実はキノシタも、ささやかながらミニカー蒐集(しゅうしゅう)癖がある。レアものを逃がすまいとヤフオクにアラート登録しているし、ミスター・クラフトの常連でもある。

ただし、自主規制を敷いている。基本的な購入対象を、自らがドライブした、あるいは携わったレーシングカーに限定しているのだ。そうでもしないと、金と棚がいくらあっても足りなくなる。だというのに、いただいたものや、ついつい掟を破ってコソ買いしたものを加えると100個や200個になろうという有様だ。仲間うちには1,000個級の猛者もゴロゴロいるから、まだまだ蒐集(しゅうしゅう)家を自称するにはおこがましい幼稚なレベルなのだが、小さなキャビネットにずらりと並んだミニカーの眺めは壮観である。収まり切らずに納戸で余生を過ごしている奴らもいる。そう、ミニカーはこれまでの僕のレーシングドライバーとしての歩みの代弁者であり、思い出の重なりである。

まあ、金のある奴は数千万円もする実物大のフェラーリだポルシェだをガレージに集めているわけで、それを思えば可愛いもの。“クォーン”なんて擬音を口にしながら鼻っ先にミニカーを走らせ、ひとり43分の1の世界に感覚をワープさせているだけなのだから、かたわらで妻に泣かれようが、娘に冷たい視線で蔑まされようが後ろめたさはない。クルマスキはいつまでも純粋なのである。

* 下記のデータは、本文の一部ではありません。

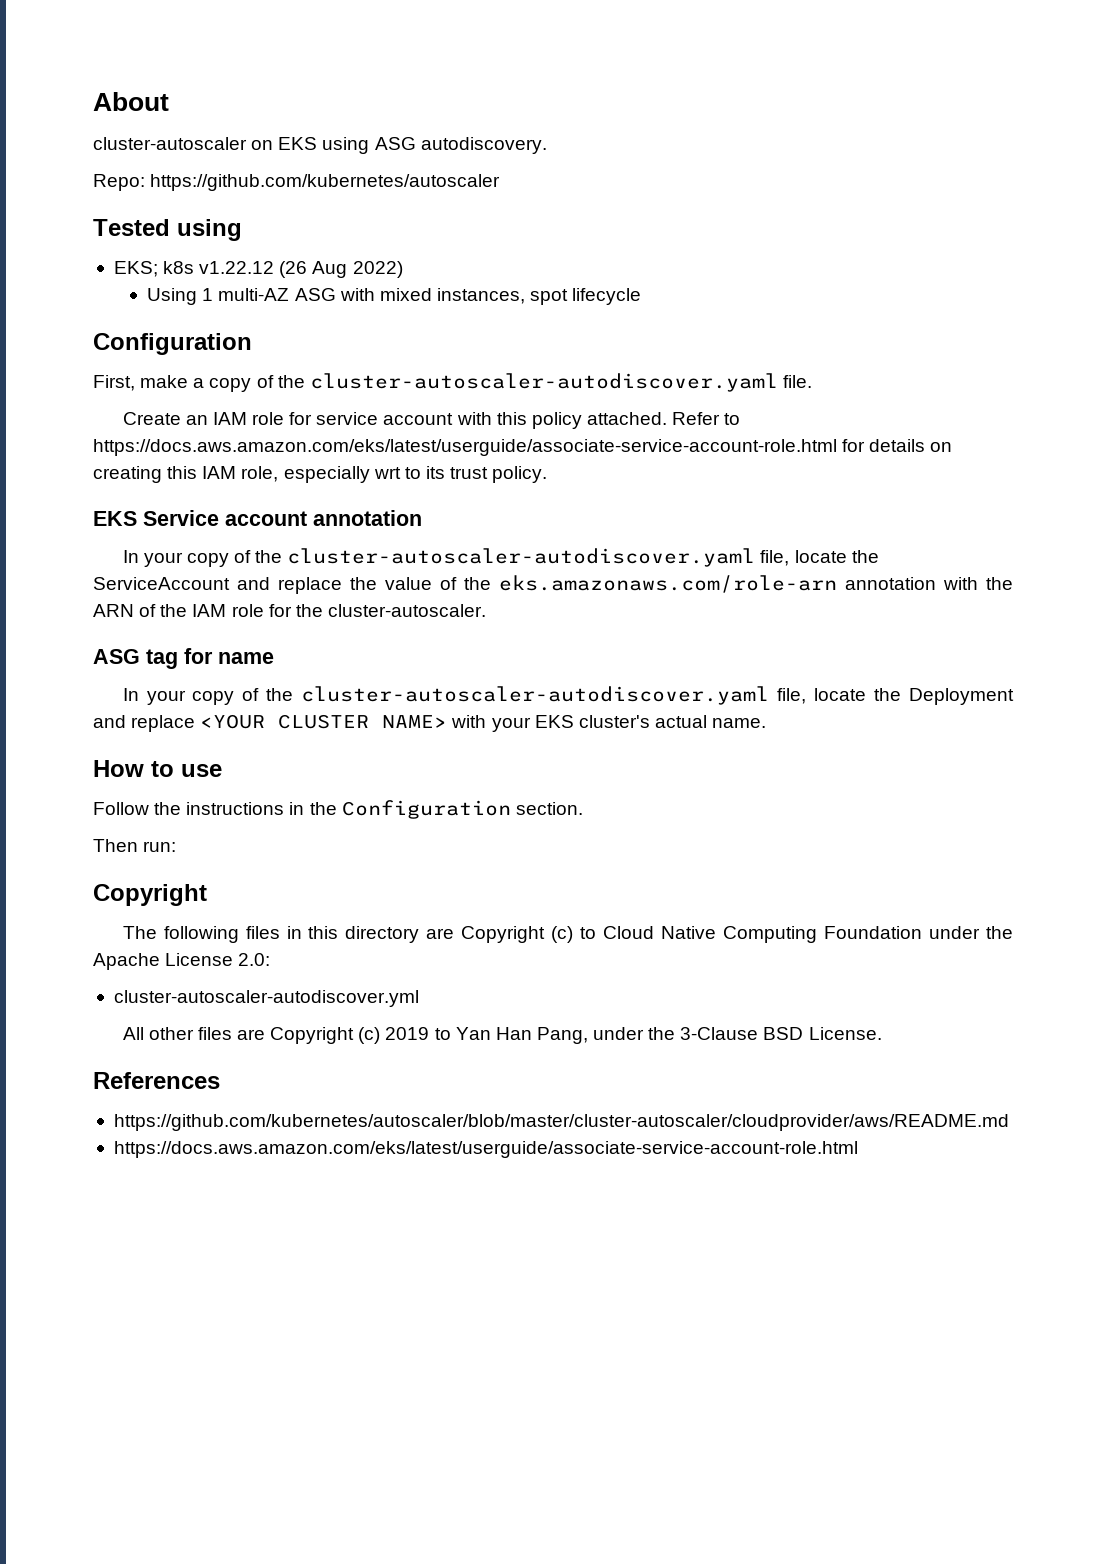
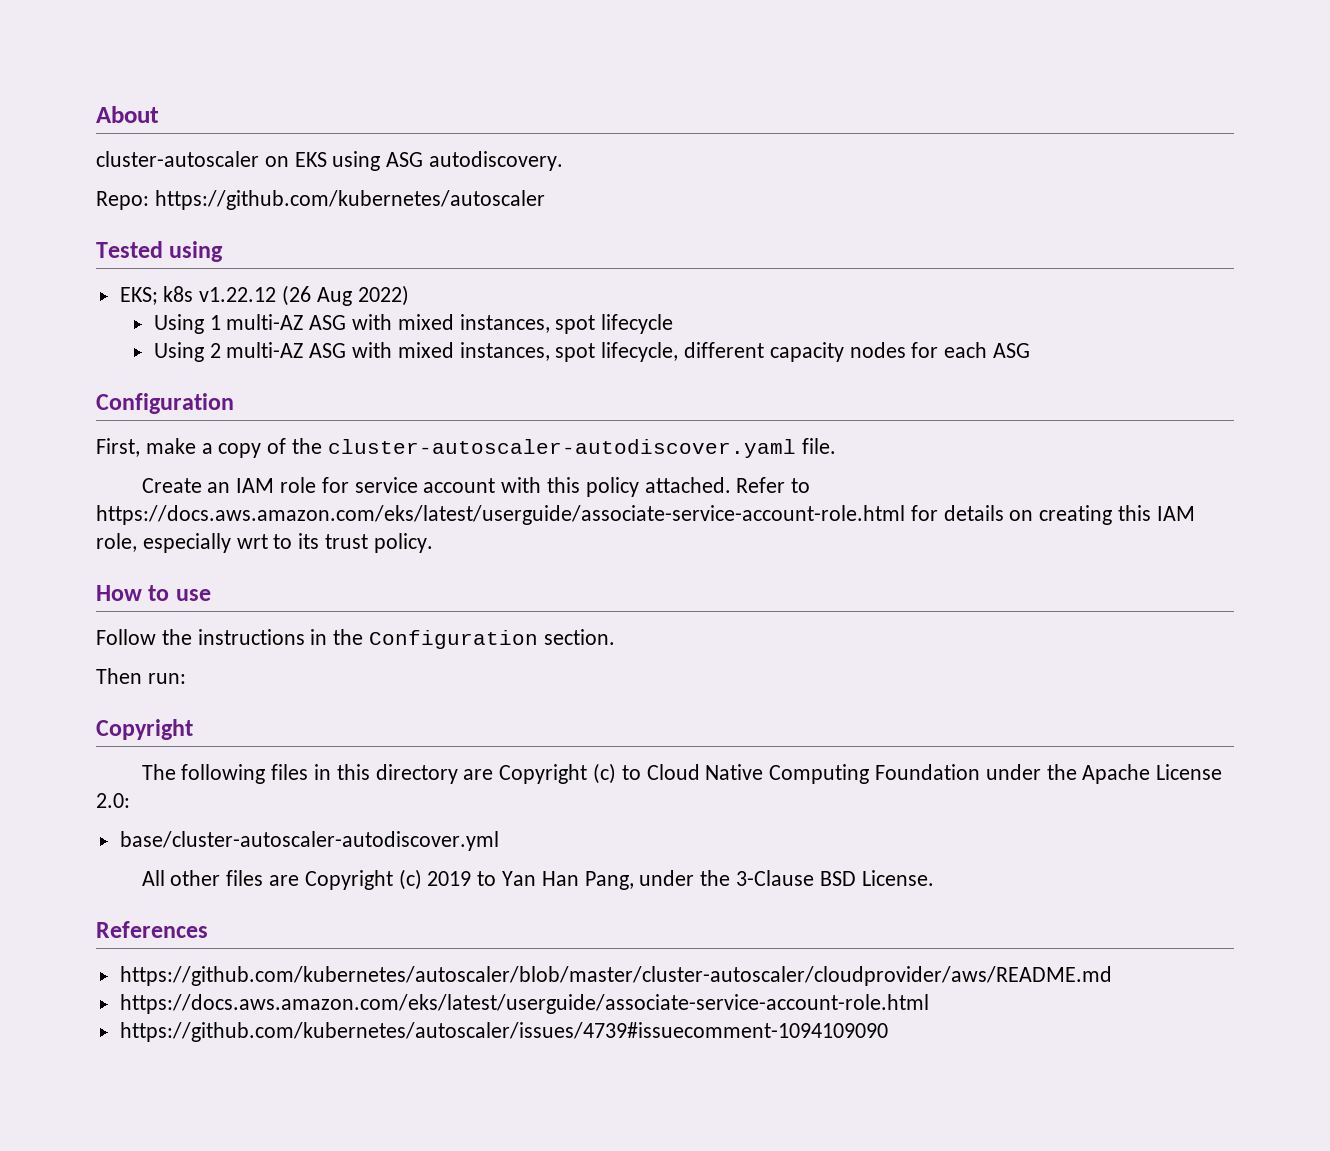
(642, 296) none -> [153,342,1031,362] // Using 2 multi-AZ ASG with mixed instances, spot lifecycle, different capacity nodes for each ASG
[93,510,422,526] [122,548,879,567] [93,575,1013,594] [93,604,486,617] [93,648,274,669] [122,686,1014,705] [93,714,767,732] // EKS Service account annotation // In your copy of the cluster-autoscaler-autodiscover.yaml file, locate the ServiceAccount and replace the value of the eks.amazonaws.com/role-arn annotation with the ARN of the IAM role for the cluster-autoscaler. // ASG tag for name // In your copy of the cluster-autoscaler-autodiscover.yaml file, locate the Deployment and replace <YOUR CLUSTER NAME> with your EKS cluster's actual name. -> (433, 543) none
[113,990,419,1007] cluster-autoscaler-autodiscover.yml -> [119,831,499,851] base/cluster-autoscaler-autodiscover.yml
(858, 1149) none -> [119,1022,888,1042] // https://github.com/kubernetes/autoscaler/issues/4739#issuecomment-1094109090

「cdmaOneスープラ」も思い出すだけで感涙ものである。自らのKEY’S・racingで走らせたGT500マシンがそれ。スポンサー活動からチーム編成から、それこそデザインからキャンギャル選定まで、マネージャーとこなした徹夜の日々が懐かしい。こいつも超レアものである。

「キノシタの20分の1フィギュア」も思い出深い。cdmaOneスープラで戦っていた2000年のこと、あるファンからプレゼントされたものなのだ。手作りだというものの、仕上がりは完璧。レーシングスーツのスポンサーロゴさえ忠実に再現されており、完成度は玄人はだし。世界に1体の逸品なのだ。

さあて、次のターゲットはもちろんアレ。アレですよアレ。ニュルブルクリンク24時間を戦った『♯14レクサスLF-A・GAZOO Racing』である。

もし、発売されたあかつきには、大量購入の覚悟ですわ。観賞用に1台、保存用に1台、見せびらかし用に1台、走らせて楽しむために1台、自宅にも1台、将来、破損した場合を想定して部品取り用に1台、合計6台買っちゃいます!

クルマスキはとことんアホなのである。

キノシタの近況

今まさに、ある新記録を更新しようとしている。前後の長期ロードに挟まれたあと2日が埋まれば達成する。そう、「忘年会連続記録」が16になるのである。4年前に14回連続の記録を残して以来伸び悩んでいたのだが、今年は更新の気配濃厚なのだ。あとは肝臓との戦いだ。でも準備は万全。「ヘパリーゼS」と「ウコン茶」をケースで注文済みです。